What you have to do
Return only the stretch of the material below that begins with the line containing "shipping method: FedEx -> DPD" and ends with the line containing "Ignition key switch", exactly; both of those lines belong to it.

Listed entries
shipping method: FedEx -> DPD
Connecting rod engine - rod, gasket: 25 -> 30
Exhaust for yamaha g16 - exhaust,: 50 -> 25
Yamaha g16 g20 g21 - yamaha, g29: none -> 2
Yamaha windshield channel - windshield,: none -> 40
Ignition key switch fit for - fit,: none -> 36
---
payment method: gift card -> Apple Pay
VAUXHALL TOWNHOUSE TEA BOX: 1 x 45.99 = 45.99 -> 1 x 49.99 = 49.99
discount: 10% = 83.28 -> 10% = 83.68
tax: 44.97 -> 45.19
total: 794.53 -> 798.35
---
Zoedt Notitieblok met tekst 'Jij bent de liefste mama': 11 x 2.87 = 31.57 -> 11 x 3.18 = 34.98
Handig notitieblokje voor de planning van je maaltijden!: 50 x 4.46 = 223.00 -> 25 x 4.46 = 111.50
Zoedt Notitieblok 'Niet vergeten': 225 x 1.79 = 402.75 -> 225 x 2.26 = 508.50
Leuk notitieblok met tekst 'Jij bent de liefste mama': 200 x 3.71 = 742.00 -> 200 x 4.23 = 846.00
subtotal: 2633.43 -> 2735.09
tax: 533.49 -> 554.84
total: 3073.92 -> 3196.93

Worked solution
shipping method: FedEx -> DPD
Connecting rod engine - rod, gasket: 25 -> 30
Exhaust for yamaha g16 - exhaust,: 50 -> 25
Yamaha g16 g20 g21 - yamaha, g29: none -> 2
Yamaha windshield channel - windshield,: none -> 40
Ignition key switch fit for - fit,: none -> 36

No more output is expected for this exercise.